**Work task:** Faithfully repeat each entry below, minus the pictures.

**Source records:**
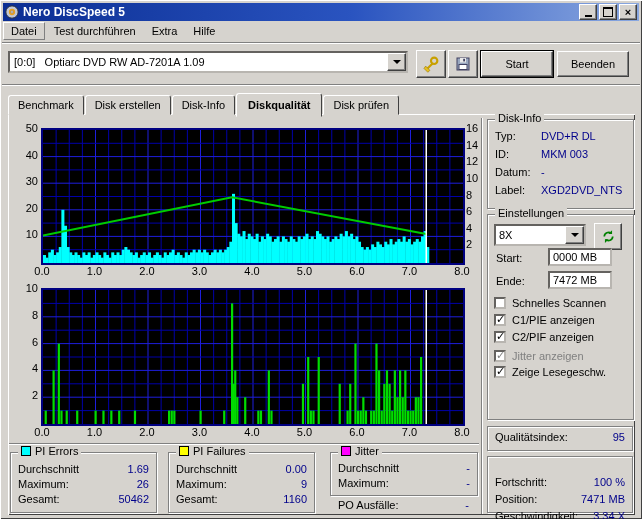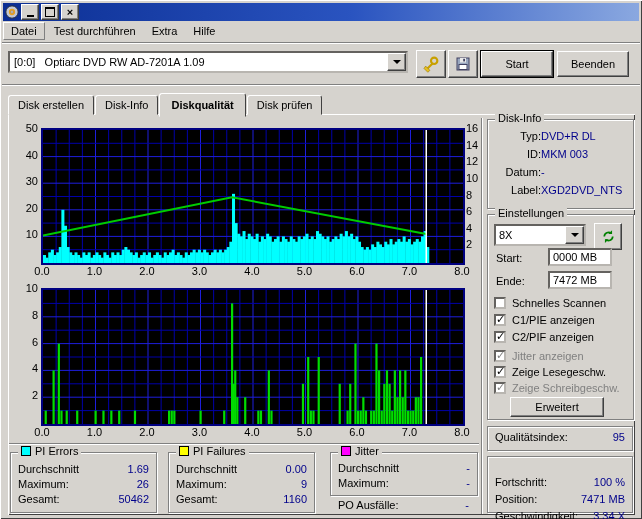--- a/index.html
+++ b/index.html
@@ -82,6 +82,7 @@
         <circle cx="8" cy="8" r="3.6" fill="#e8a020"></circle>
         <circle cx="8" cy="8" r="1.3" fill="#fff" stroke="#888"></circle>
       </svg>
+    <span class="apptitle">Nero DiscSpeed 5</span>
     <span class="winbtn">
         <span class="glyph-min"></span>
       </span>

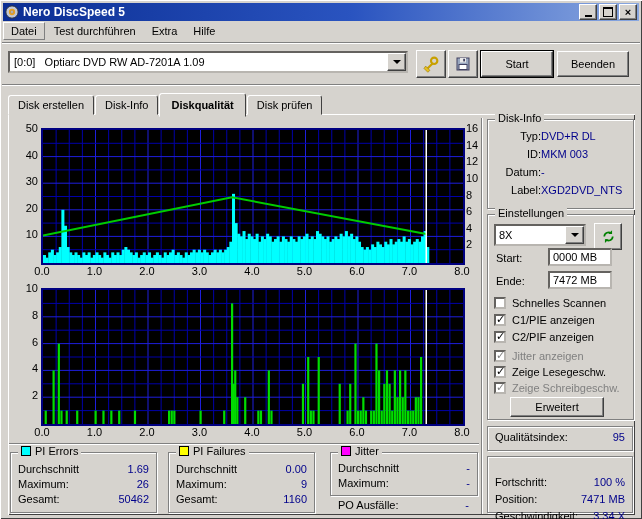--- a/index.html
+++ b/index.html
@@ -132,6 +132,7 @@
   <div class="etch-h" style="left:2px;top:84px;width:638px;"></div>
 
   <div class="tabs">
+    <span class="tab">Benchmark</span>
     <span class="tab">Disk erstellen</span>
     <span class="tab">Disk-Info</span>
     <span class="tab active">Diskqualität</span>

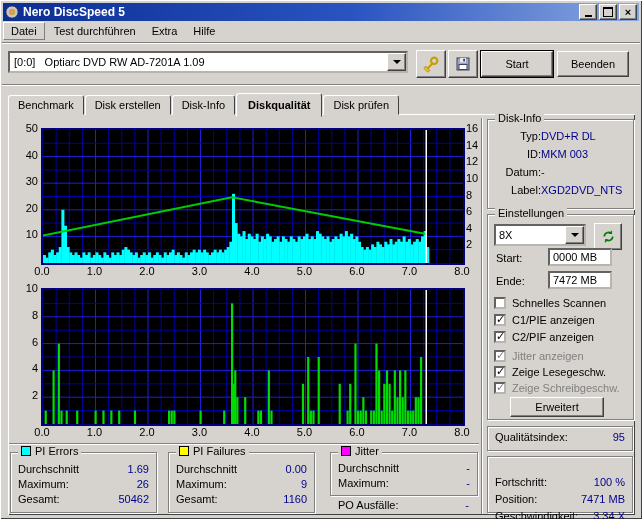--- a/index.html
+++ b/index.html
@@ -53,7 +53,7 @@
   .panel{position:absolute;border:1px solid #808080;box-shadow:inset 1px 1px 0 #fff,1px 1px 0 #fff;box-sizing:border-box;}
   .navy{color:#00008B;}
   .inforow{display:flex;padding:0 7px;line-height:18px;}
-  .inforow .lbl{width:46px;text-align:right;}
+  .inforow .lbl{width:46px;}
   .kvrow{display:flex;justify-content:space-between;padding:0 7px;line-height:15px;}
   .field{position:absolute;background:#fff;border:2px inset #b8b5b0;box-sizing:border-box;
     display:flex;align-items:center;padding-left:3px;}

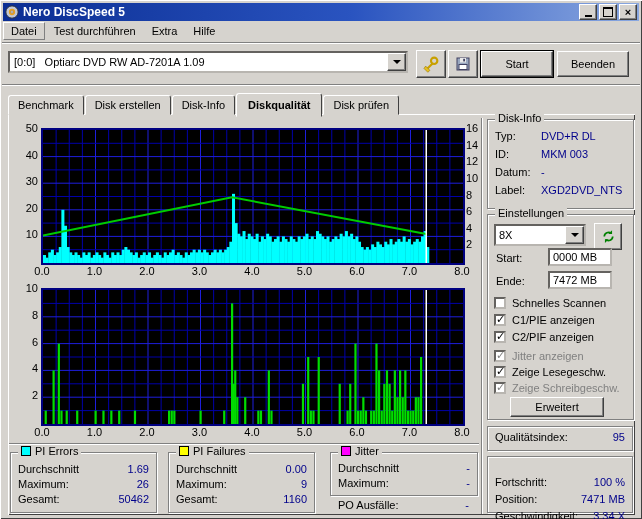--- a/index.html
+++ b/index.html
@@ -555,10 +555,6 @@
       <span class="cb"></span>
       <span class="cblabel">Zeige Lesegeschw.</span>
     </div>
-  <div class="cbrow checked disabled" style="top:381px;">
-      <span class="cb"></span>
-      <span class="cblabel">Zeige Schreibgeschw.</span>
-    </div>
 
   <div class="smallbtn" style="left:510px;top:397px;width:92px;height:18px;">
       <span>Erweitert</span>

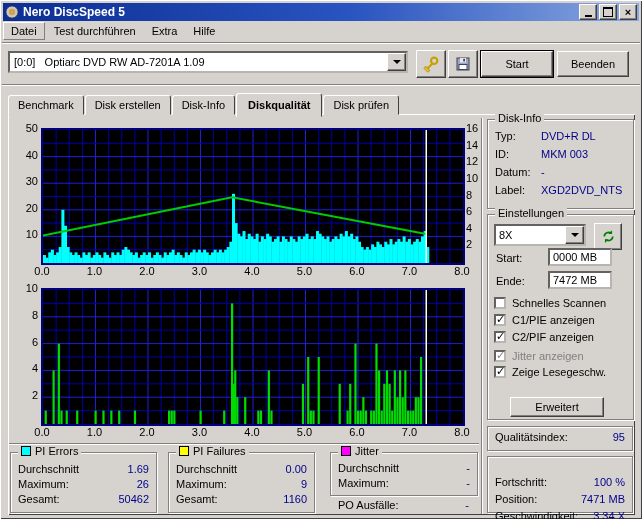--- a/index.html
+++ b/index.html
@@ -556,9 +556,6 @@
       <span class="cblabel">Zeige Lesegeschw.</span>
     </div>
 
-  <div class="smallbtn" style="left:510px;top:397px;width:92px;height:18px;">
-      <span>Erweitert</span>
-    </div>
 
   <div class="panel" style="left:487px;top:426px;width:146px;height:25px;">
     <div class="kvrow" style="line-height:21px;">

**Exercise solution:**
--- a/index.html
+++ b/index.html
@@ -82,6 +82,7 @@
         <circle cx="8" cy="8" r="3.6" fill="#e8a020"></circle>
         <circle cx="8" cy="8" r="1.3" fill="#fff" stroke="#888"></circle>
       </svg>
+    <span class="apptitle">Nero DiscSpeed 5</span>
     <span class="winbtn">
         <span class="glyph-min"></span>
       </span>

--- a/index.html
+++ b/index.html
@@ -132,6 +132,7 @@
   <div class="etch-h" style="left:2px;top:84px;width:638px;"></div>
 
   <div class="tabs">
+    <span class="tab">Benchmark</span>
     <span class="tab">Disk erstellen</span>
     <span class="tab">Disk-Info</span>
     <span class="tab active">Diskqualität</span>

--- a/index.html
+++ b/index.html
@@ -53,7 +53,7 @@
   .panel{position:absolute;border:1px solid #808080;box-shadow:inset 1px 1px 0 #fff,1px 1px 0 #fff;box-sizing:border-box;}
   .navy{color:#00008B;}
   .inforow{display:flex;padding:0 7px;line-height:18px;}
-  .inforow .lbl{width:46px;text-align:right;}
+  .inforow .lbl{width:46px;}
   .kvrow{display:flex;justify-content:space-between;padding:0 7px;line-height:15px;}
   .field{position:absolute;background:#fff;border:2px inset #b8b5b0;box-sizing:border-box;
     display:flex;align-items:center;padding-left:3px;}

--- a/index.html
+++ b/index.html
@@ -555,10 +555,6 @@
       <span class="cb"></span>
       <span class="cblabel">Zeige Lesegeschw.</span>
     </div>
-  <div class="cbrow checked disabled" style="top:381px;">
-      <span class="cb"></span>
-      <span class="cblabel">Zeige Schreibgeschw.</span>
-    </div>
 
   <div class="smallbtn" style="left:510px;top:397px;width:92px;height:18px;">
       <span>Erweitert</span>

--- a/index.html
+++ b/index.html
@@ -556,9 +556,6 @@
       <span class="cblabel">Zeige Lesegeschw.</span>
     </div>
 
-  <div class="smallbtn" style="left:510px;top:397px;width:92px;height:18px;">
-      <span>Erweitert</span>
-    </div>
 
   <div class="panel" style="left:487px;top:426px;width:146px;height:25px;">
     <div class="kvrow" style="line-height:21px;">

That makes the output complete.